* ASSIGNMENT: The answer must be every line from the listing that holds the string "number".

* MATERIAL PROVIDED:

>>>

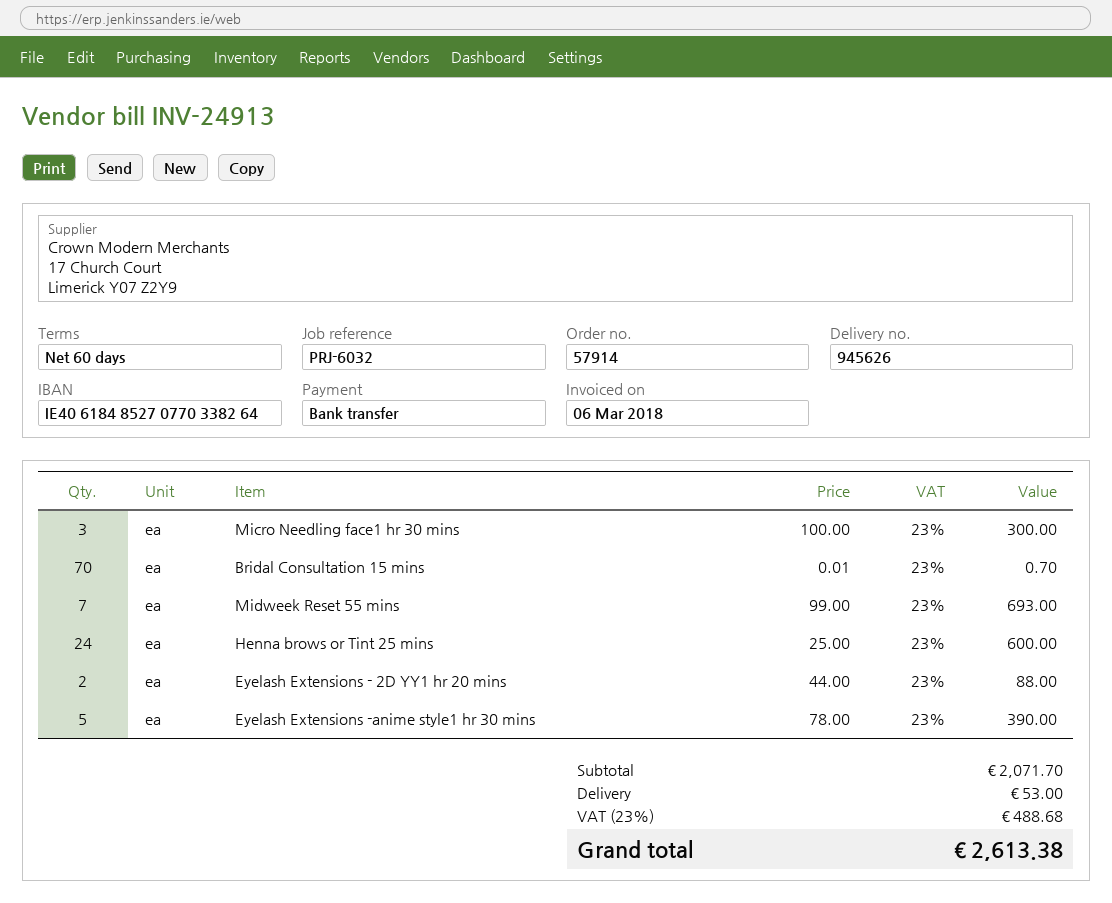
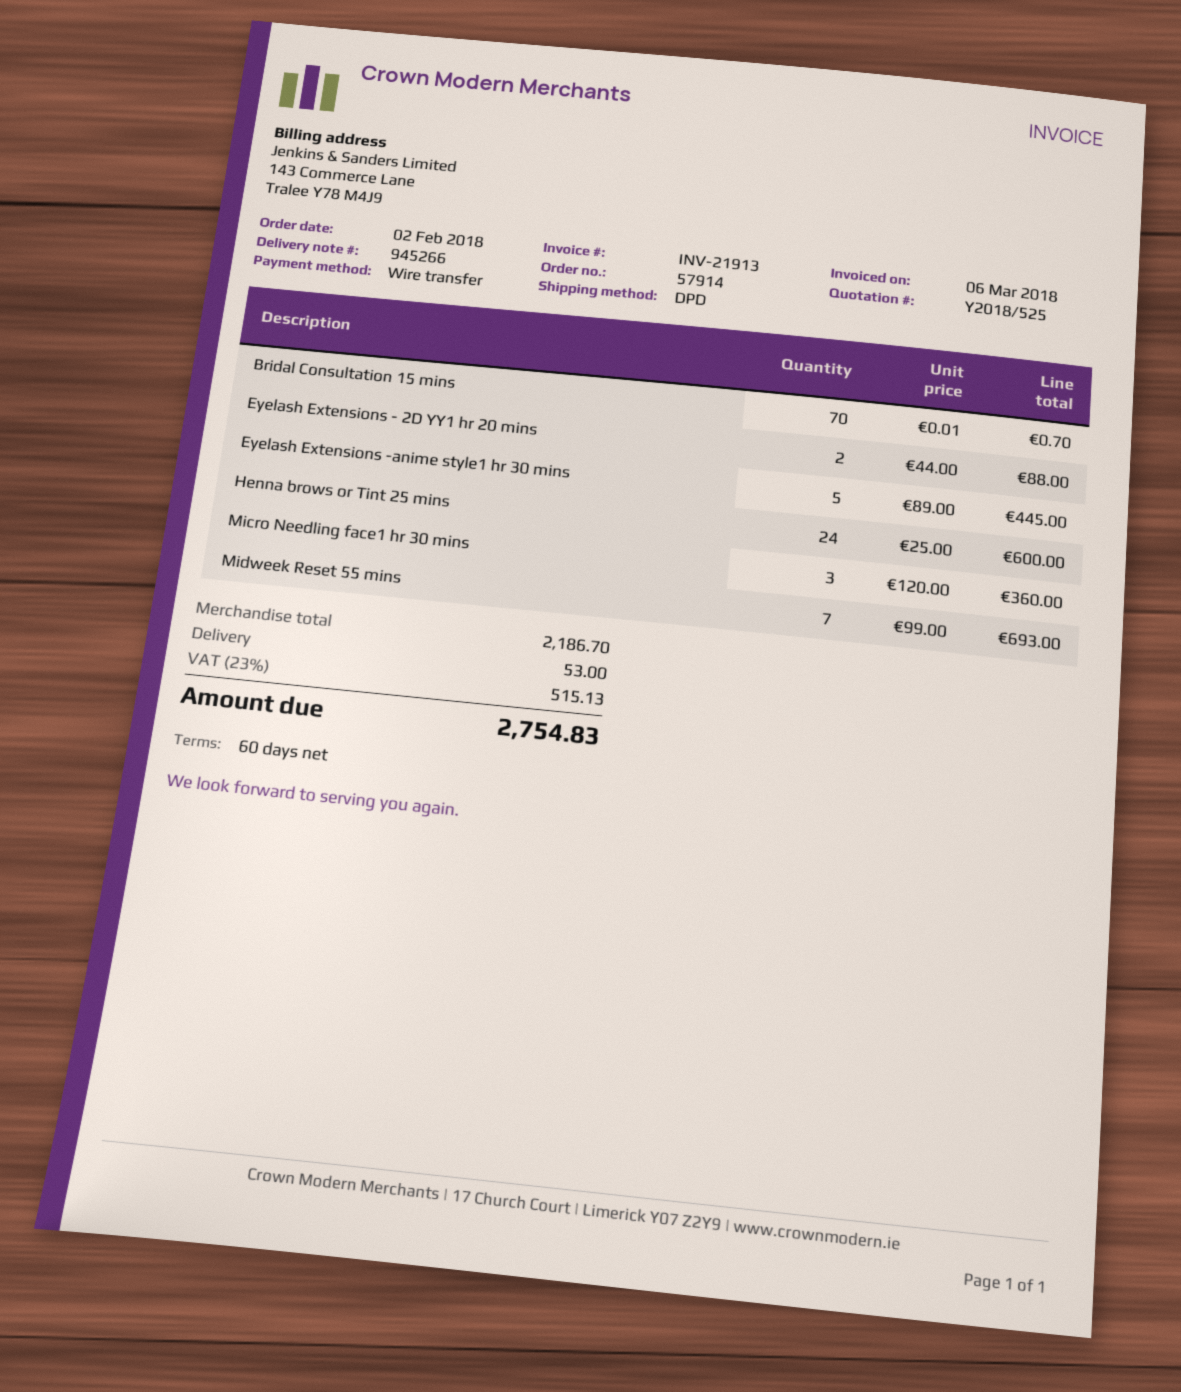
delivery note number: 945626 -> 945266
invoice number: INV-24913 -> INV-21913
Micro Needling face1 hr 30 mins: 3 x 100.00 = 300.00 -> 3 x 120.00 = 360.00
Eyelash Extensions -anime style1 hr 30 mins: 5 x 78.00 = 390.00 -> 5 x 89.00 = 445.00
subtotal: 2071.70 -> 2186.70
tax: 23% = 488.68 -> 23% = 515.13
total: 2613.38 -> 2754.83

<<<

* ANSWER FOR THIS EXERCISE:
delivery note number: 945626 -> 945266
invoice number: INV-24913 -> INV-21913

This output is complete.